The 2012 Tour de France winner, and five-time Olympic champion, has had a public battle with his mental health in recent years, but told The High Performance Podcast that he was in the "best place" he had been for his whole life currently.

"Lance has helped me a lot in recent years, especially this year," Wiggins explained. "Talking about therapy, he wants to pay for me to go to this big place in Atalanta where you stay for a week, they take your phone off you. Lance was going to fund that for me. He’s a good man.

"That’s not to condone what he did, we all know that, but it’s a bit disproportionate to what some people get away with…. He’s got a heart under there. He’s also got an ego the size of a house. It’s why he won seven Tours, well he didn’t."

"'I don’t need help, but thanks for the offer'," was Wiggins' original response to Armstrong's offer, he added. However, the 44-year-old said that he was changing his mind: "That was six months ago, but I’m considering speaking to him now. I wanted to get back to a semblance of order, without talking to someone… Now I know what I want to talk to them [a therapist] about. I didn’t just want to go in there and say ‘sort me out’."

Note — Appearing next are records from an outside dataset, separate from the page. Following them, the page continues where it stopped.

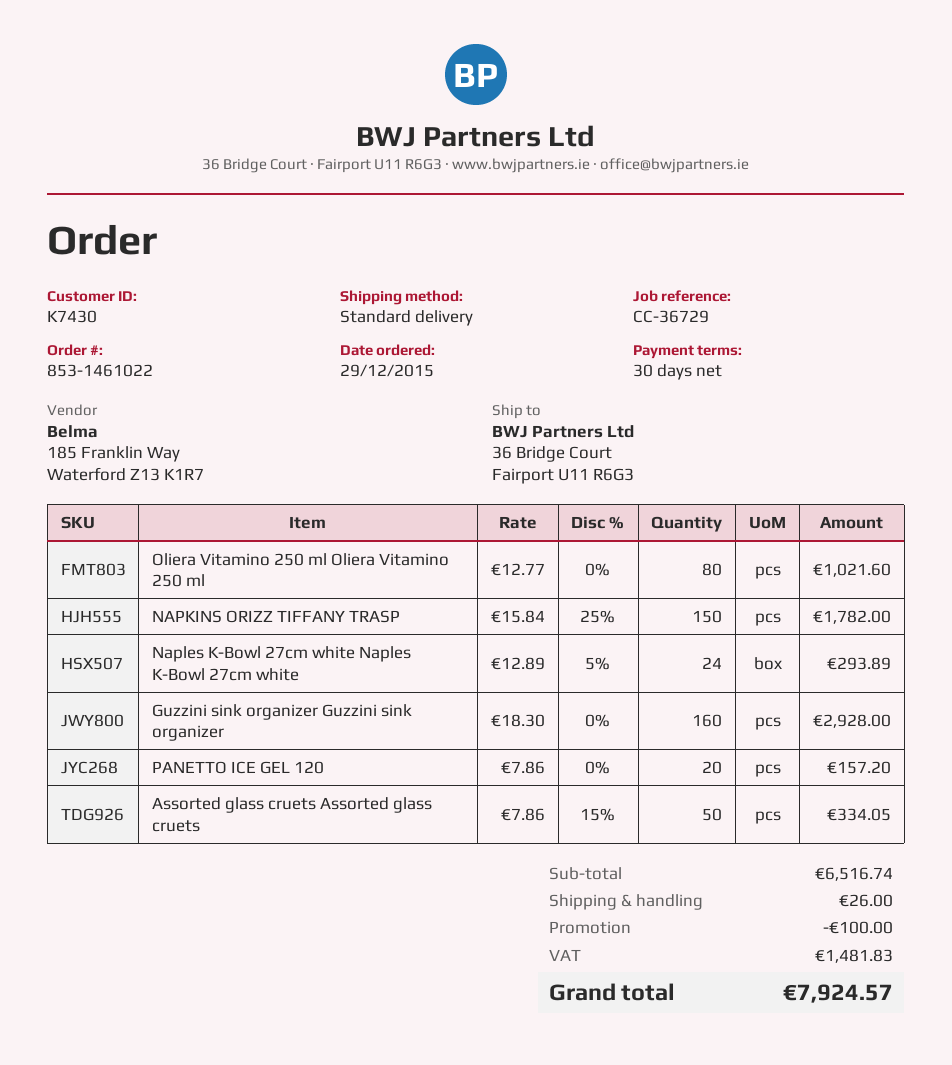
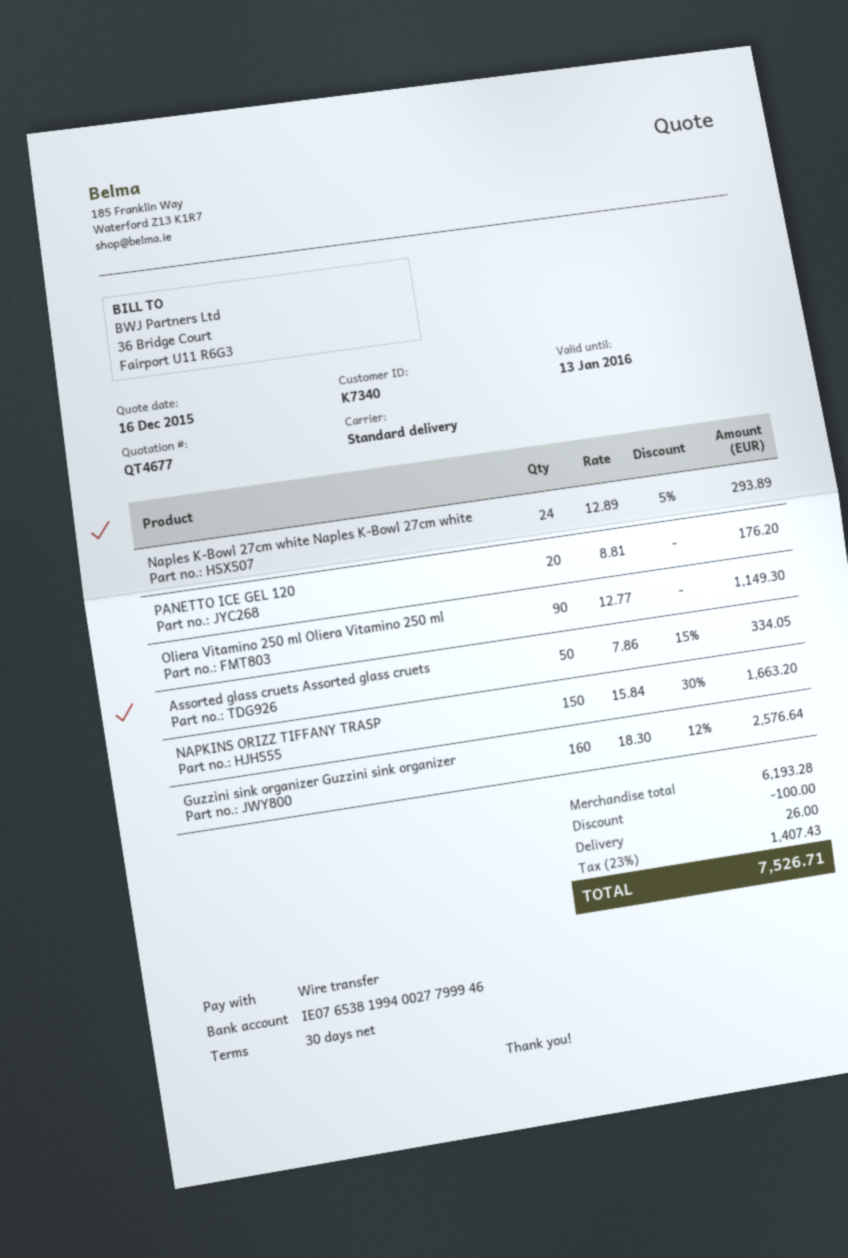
customer number: K7430 -> K7340
Oliera Vitamino 250 ml Oliera Vitamino 250 ml: 80 x 12.77 = 1021.60 -> 90 x 12.77 = 1149.30
NAPKINS ORIZZ TIFFANY TRASP: 150 x 15.84 - 25% = 1782.00 -> 150 x 15.84 - 30% = 1663.20
Guzzini sink organizer Guzzini sink organizer: 160 x 18.30 = 2928.00 -> 160 x 18.30 - 12% = 2576.64
PANETTO ICE GEL 120: 20 x 7.86 = 157.20 -> 20 x 8.81 = 176.20
subtotal: 6516.74 -> 6193.28
tax: 1481.83 -> 1407.43
total: 7924.57 -> 7526.71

"I’m in the best place I’ve been for 44 years of my life," he explained. "That’s largely down to the fact I’ve been to the other side of the world, I’ve been in dark places at times, for various reasons. I’ve experienced extreme highs with my success, and other aspects of my life, but I’ve also experienced, like most of us, the other end of the spectrum... I [have] finally taken responsibility for my own life. I’m not in a position where I’m playing the blame game.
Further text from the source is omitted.